▶ _MATERIAL FOR THE TASK_
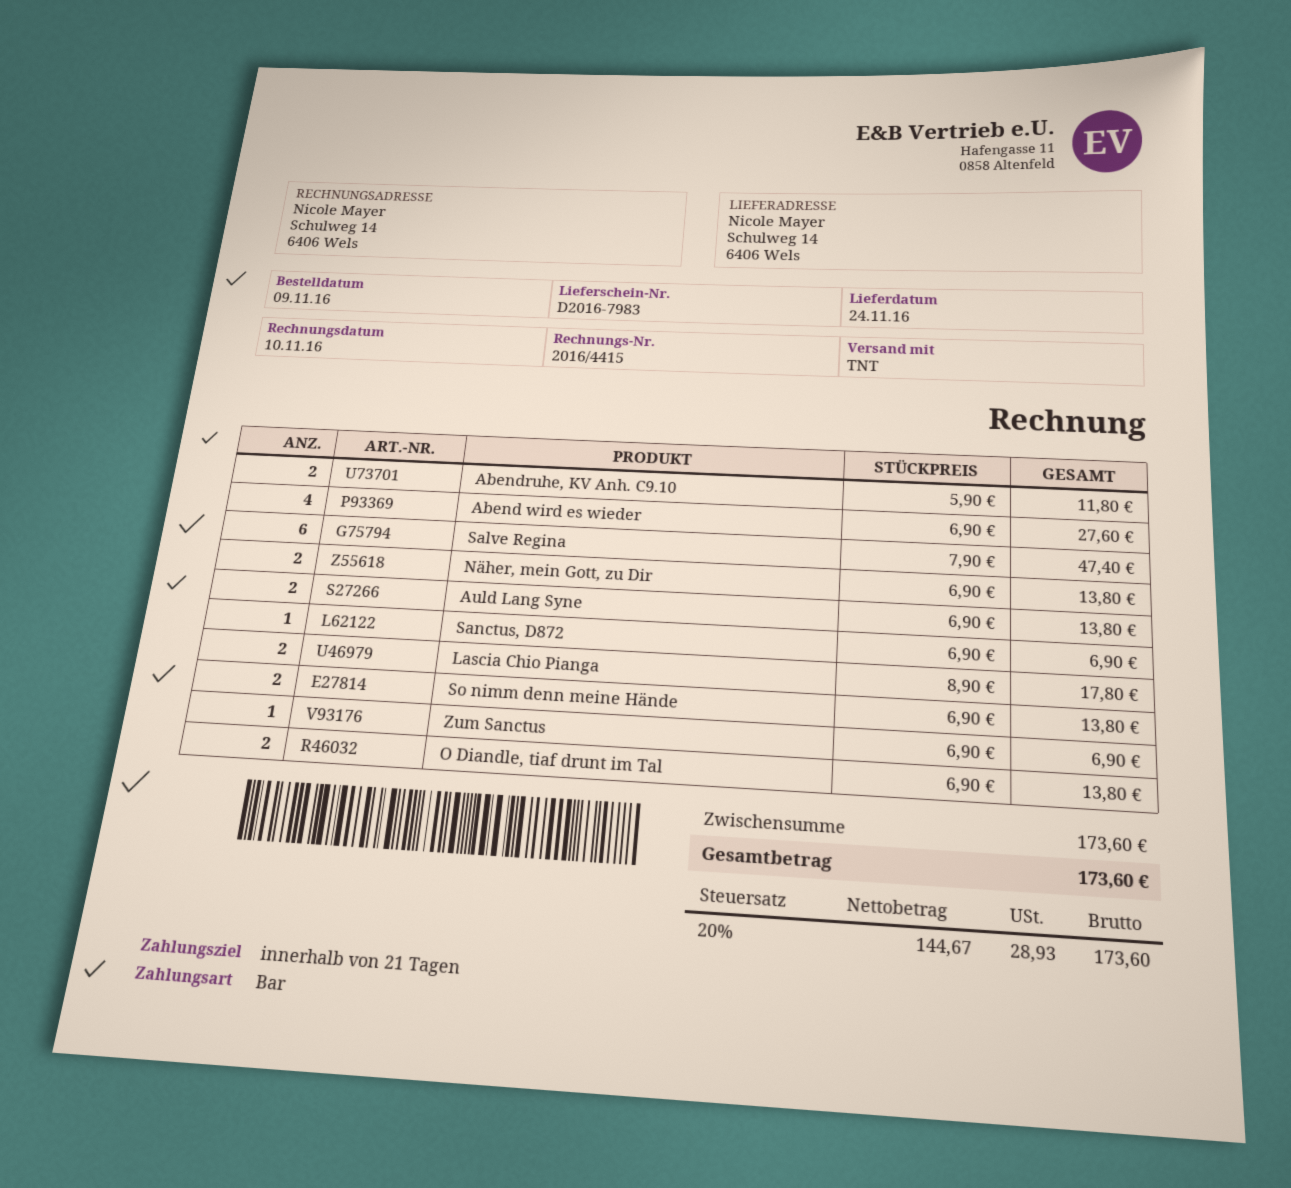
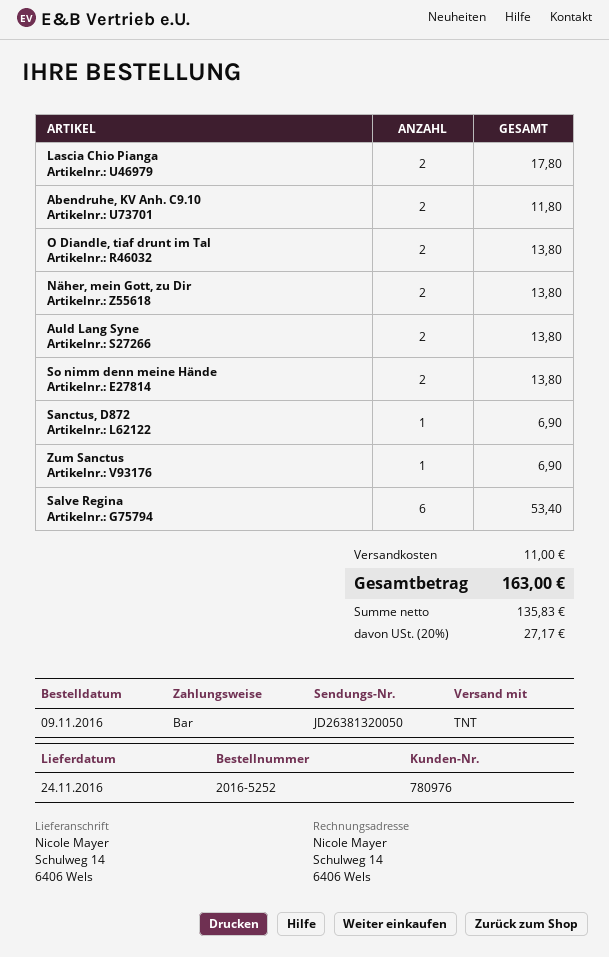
Abend wird es wieder: 4 for 27.60 -> none
Salve Regina: 6 for 47.40 -> 6 for 53.40
shipping: none -> 11.00
net: 144.67 -> 135.83
tax: 20% = 28.93 -> 20% = 27.17
total: 173.60 -> 163.00

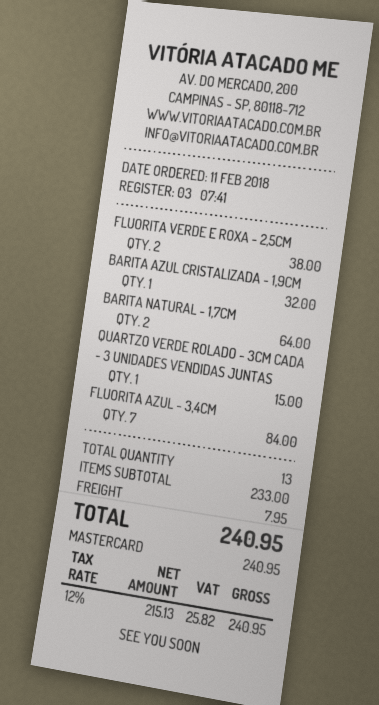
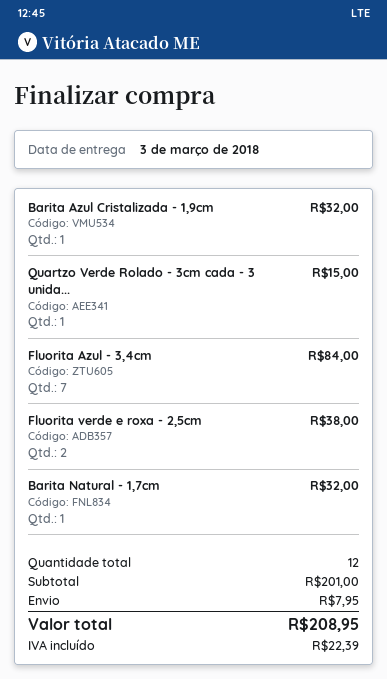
BARITA NATURAL - 1,7CM: 2 for 64.00 -> 1 for 32.00
total quantity: 13 -> 12
subtotal: 233.00 -> 201.00
tax: 25.82 -> 22.39
total: 240.95 -> 208.95

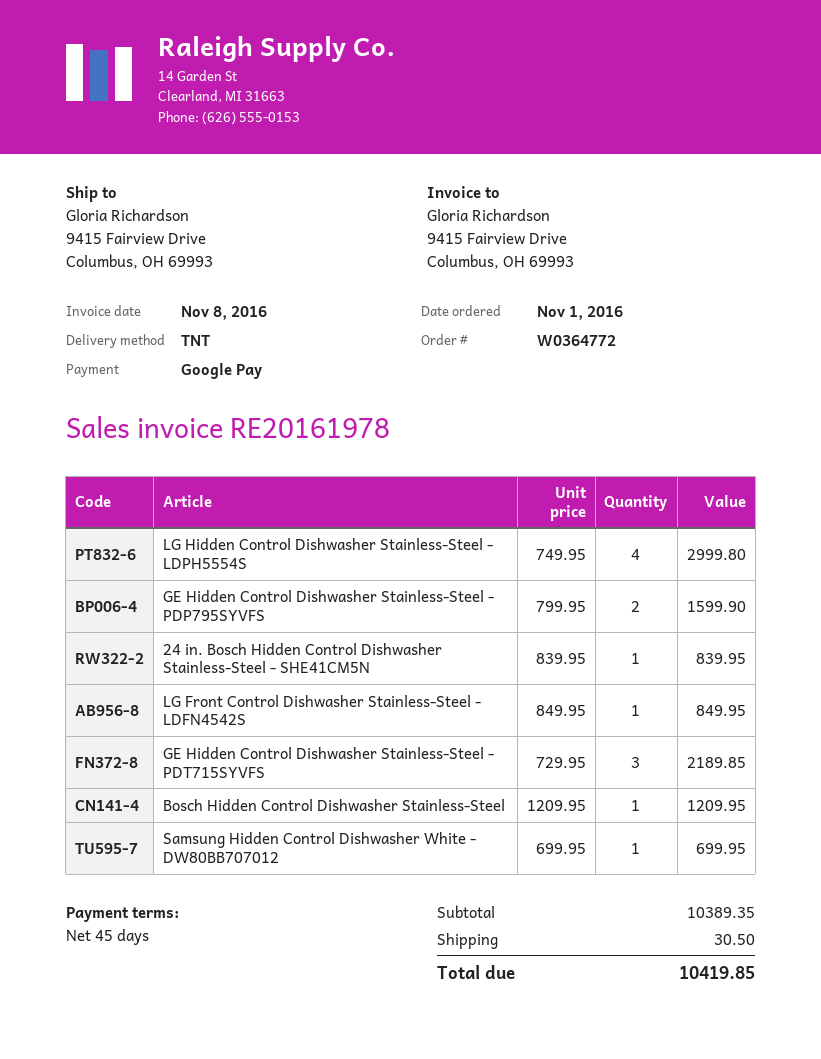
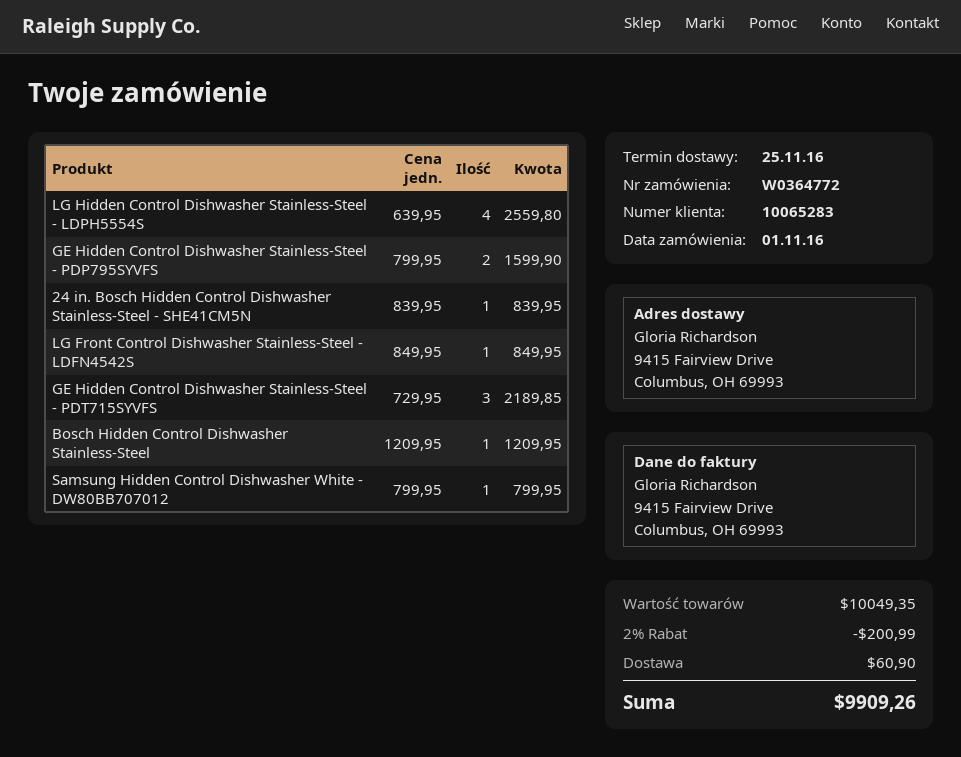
LG Hidden Control Dishwasher Stainless-Steel - LDPH5554S: 4 x 749.95 = 2999.80 -> 4 x 639.95 = 2559.80
Samsung Hidden Control Dishwasher White - DW80BB707012: 1 x 699.95 = 699.95 -> 1 x 799.95 = 799.95
subtotal: 10389.35 -> 10049.35
discount: none -> 2% = 200.99
shipping: 30.50 -> 60.90
total: 10419.85 -> 9909.26

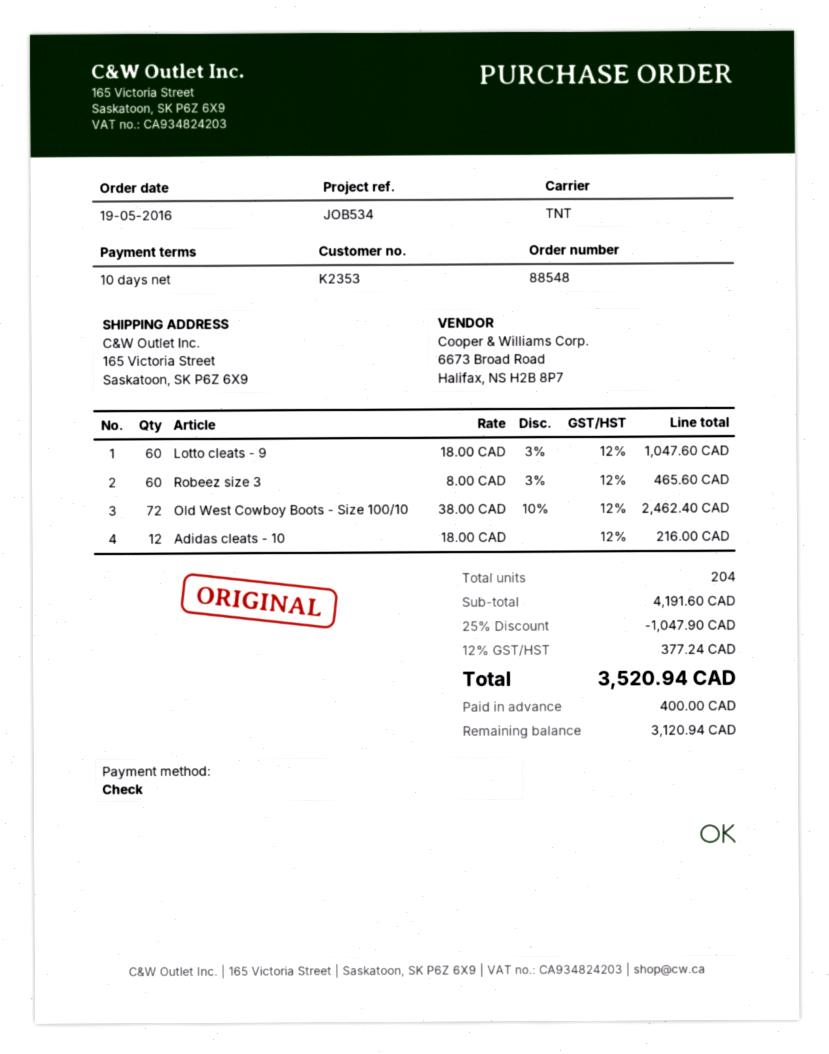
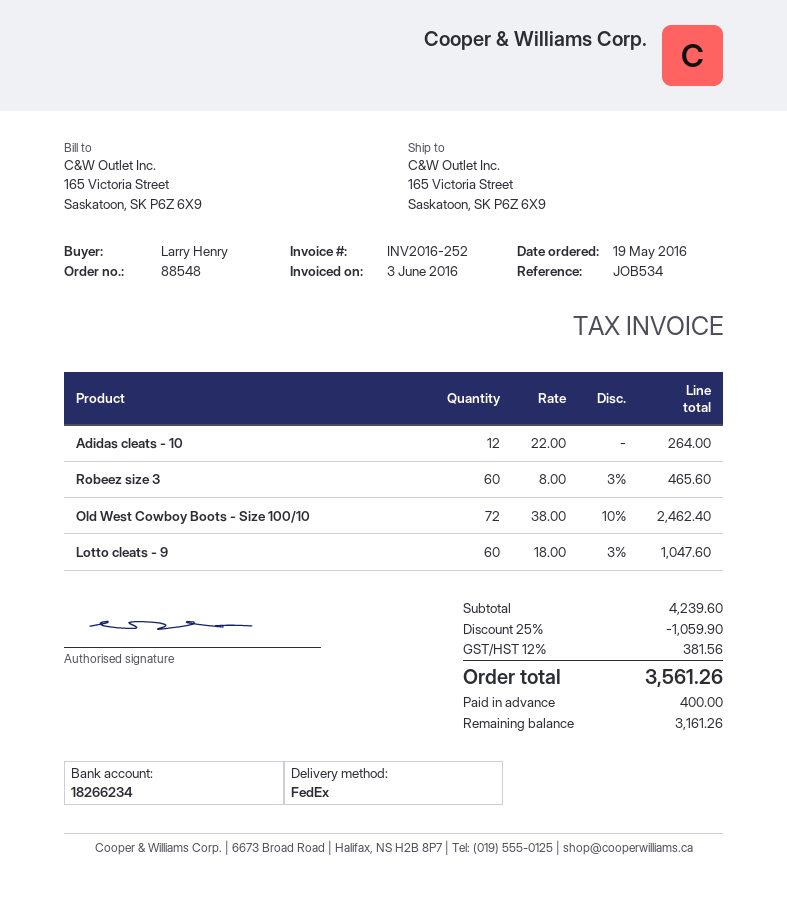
shipping method: TNT -> FedEx
Adidas cleats - 10: 12 x 18.00 = 216.00 -> 12 x 22.00 = 264.00
subtotal: 4191.60 -> 4239.60
discount: 25% = 1047.90 -> 25% = 1059.90
tax: 12% = 377.24 -> 12% = 381.56
total: 3520.94 -> 3561.26
balance: 3120.94 -> 3161.26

▶ _AIM OF THE EXERCISE_
The copy must start at the line containing "subtotal: 10389.35 -> 10049.35" and end at the last line of the data, matching each line exactly. It must hold no pictures.

▶ _ANSWER TO THE EXERCISE_
subtotal: 10389.35 -> 10049.35
discount: none -> 2% = 200.99
shipping: 30.50 -> 60.90
total: 10419.85 -> 9909.26

shipping method: TNT -> FedEx
Adidas cleats - 10: 12 x 18.00 = 216.00 -> 12 x 22.00 = 264.00
subtotal: 4191.60 -> 4239.60
discount: 25% = 1047.90 -> 25% = 1059.90
tax: 12% = 377.24 -> 12% = 381.56
total: 3520.94 -> 3561.26
balance: 3120.94 -> 3161.26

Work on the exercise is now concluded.